Beneath the headline inflation numbers, the labor market remains surprisingly tight. June's unemployment rate held at 4.2 percent, layoffs are subdued, and private payrolls keep climbing. Even so, household consumption advanced only 1.3 percent annualized through May, and the housing sector, strong in prior years, has stalled, with existing-home sales and single-family starts basically flat. First-quarter real GDP managed a 2.1 percent pace, supported by a burst of high-tech investment and a rebound in federal spending after last year's shutdown. The central bank attributes some of the current price heat to energy shocks, the type of shock that historically eludes policy fine-tuning.
Markets are working through these mixed signals. Short-dated Treasury yields have jumped as traders price in a steeper rate path, yet major equity indexes continue to climb.
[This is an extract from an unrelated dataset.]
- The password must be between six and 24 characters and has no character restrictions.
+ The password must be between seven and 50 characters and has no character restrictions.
The Fed itself concedes that stocks, corporate debt, and residential real estate all sit "above historical norms," even while total non-financial debt-to-GDP is the lowest since the early 2000s. Leveraged hedge funds and life insurers add a layer of fragility, and a few private-credit funds have recently gated redemptions, a reminder that ample liquidity can evaporate quickly when confidence wanes.
Since December the Fed has been buying short-term Treasuries to keep bank reserves "ample", a balance-sheet approach it reaffirmed in June. Money-supply growth, however, looks tame on the surface; M2's latest twelve-month uptick merely matches the moderate tempo of the 2010s. Critics of activist monetary policy note that real-world prices respond to cumulative liquidity, not monthly snapshots, and that today's simmering inflation emerged after the most aggressive money expansion in modern history.
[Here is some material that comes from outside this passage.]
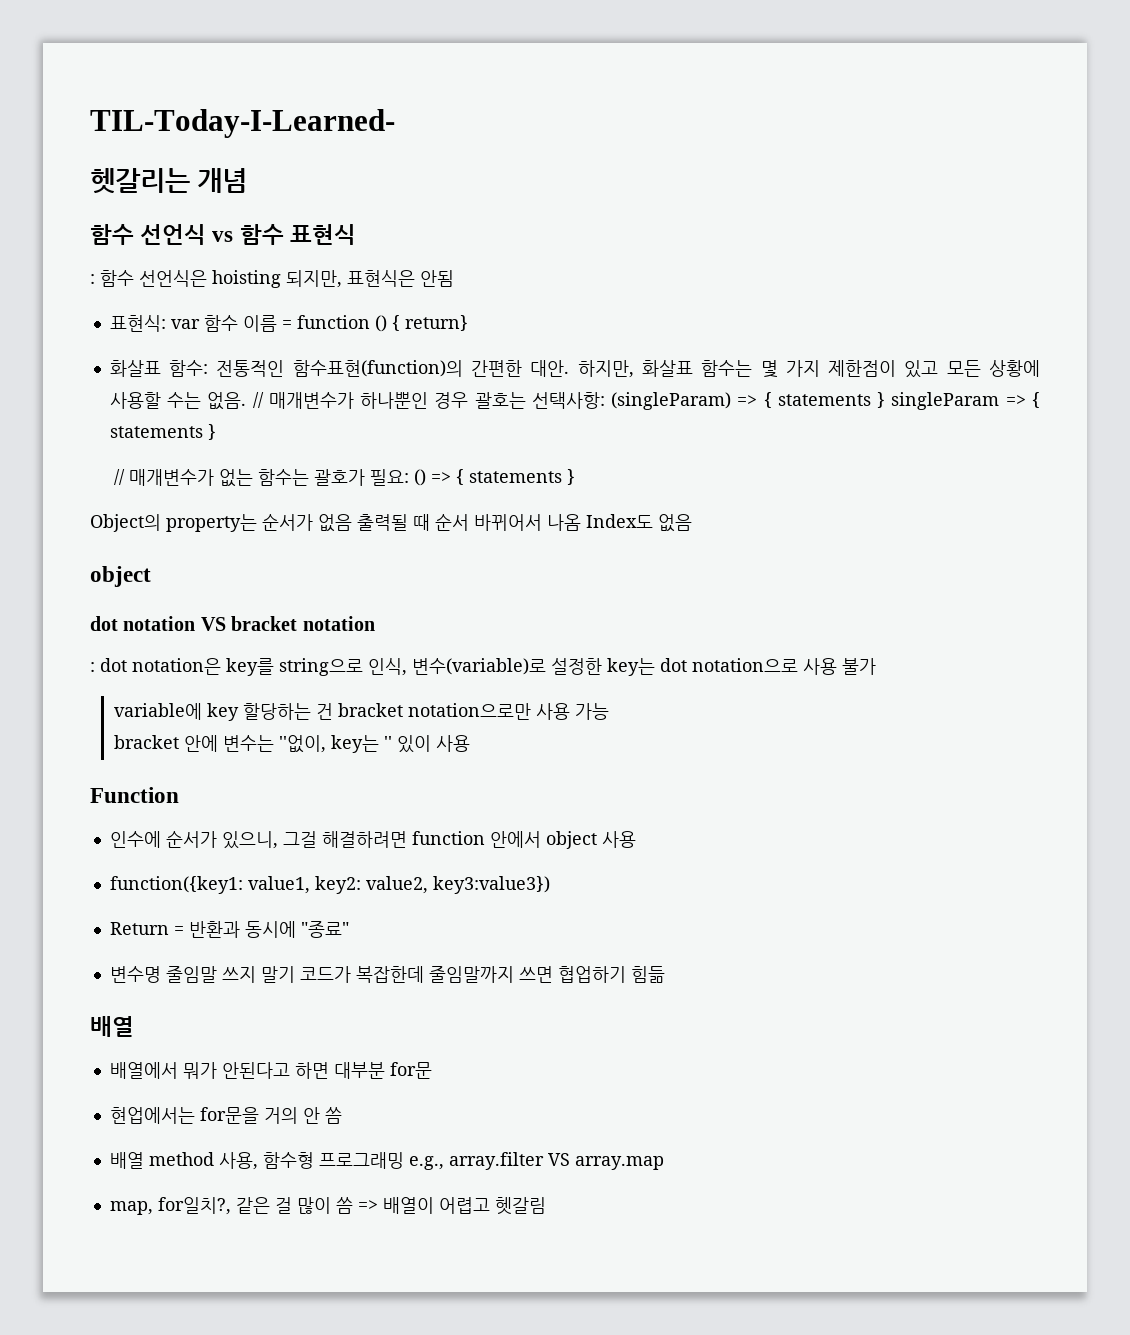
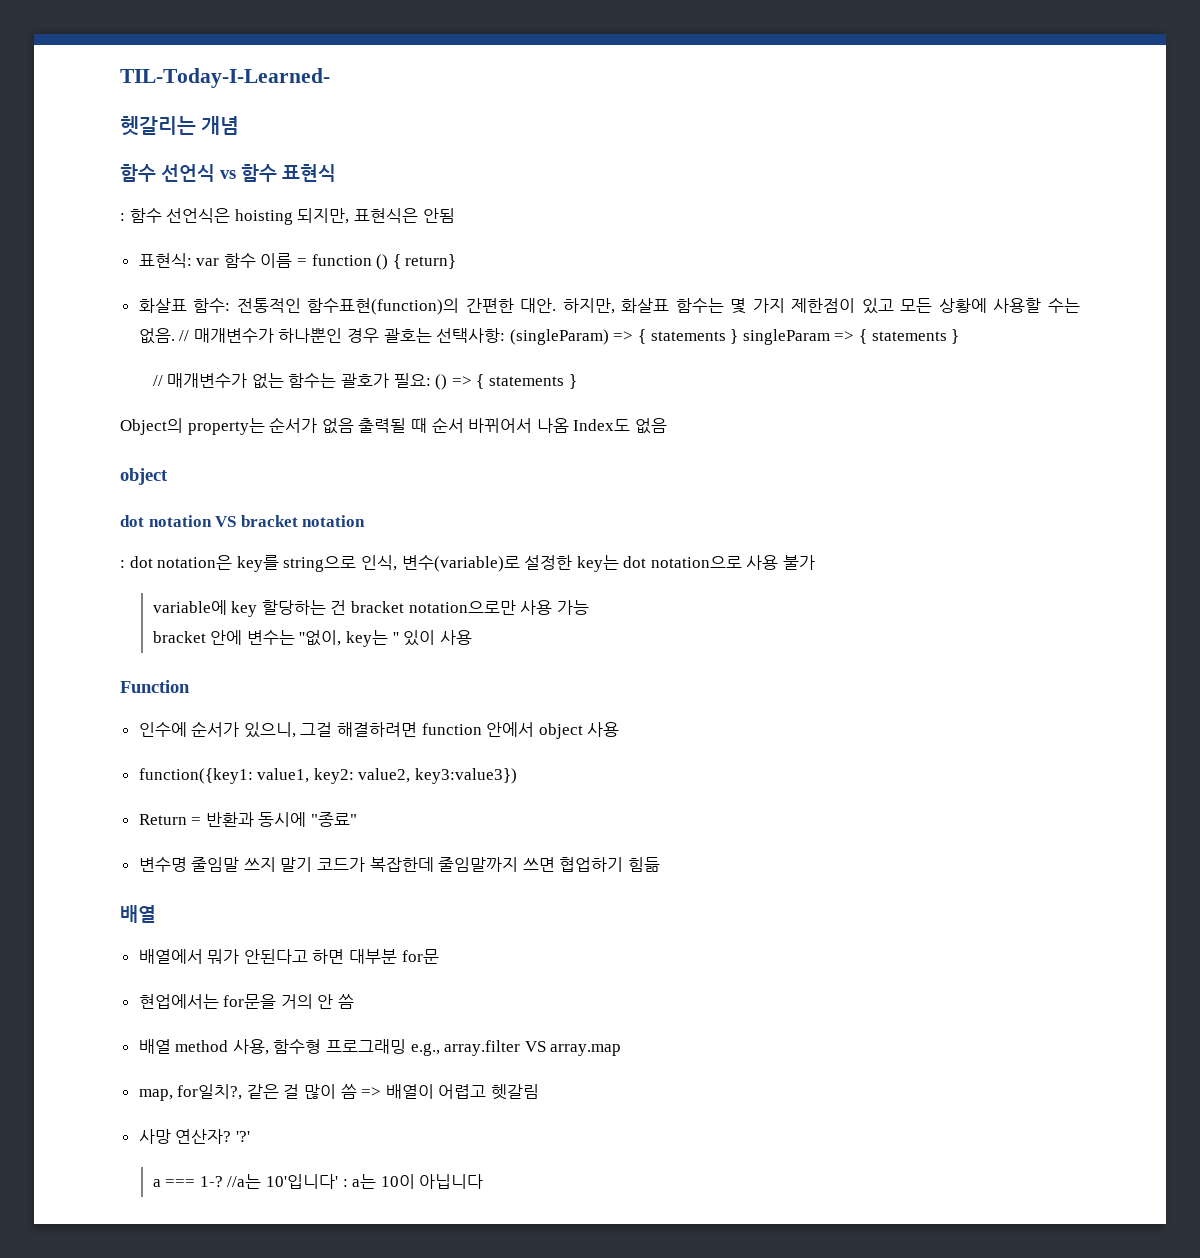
+ 사망 연산자? '?'
+ a === 1-? //a는 10'입니다' : a는 10이 아닙니다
To navigate these cross-currents, the Board is launching five internal task forces covering communications, the balance sheet, data quality, productivity and jobs, and inflation frameworks, with recommendations due later this year. Overseas, sluggish growth collides with energy-driven price spikes, pushing several foreign central banks to raise rates while the trade-weighted dollar edges higher.
Whether new committees and communiqués can restore purchasing power remains to be seen. For now, investors appear to be hedging their bets, literally in gold, against the possibility that the path back to 2 percent inflation will prove longer and rockier than the Fed's rhetoric suggests.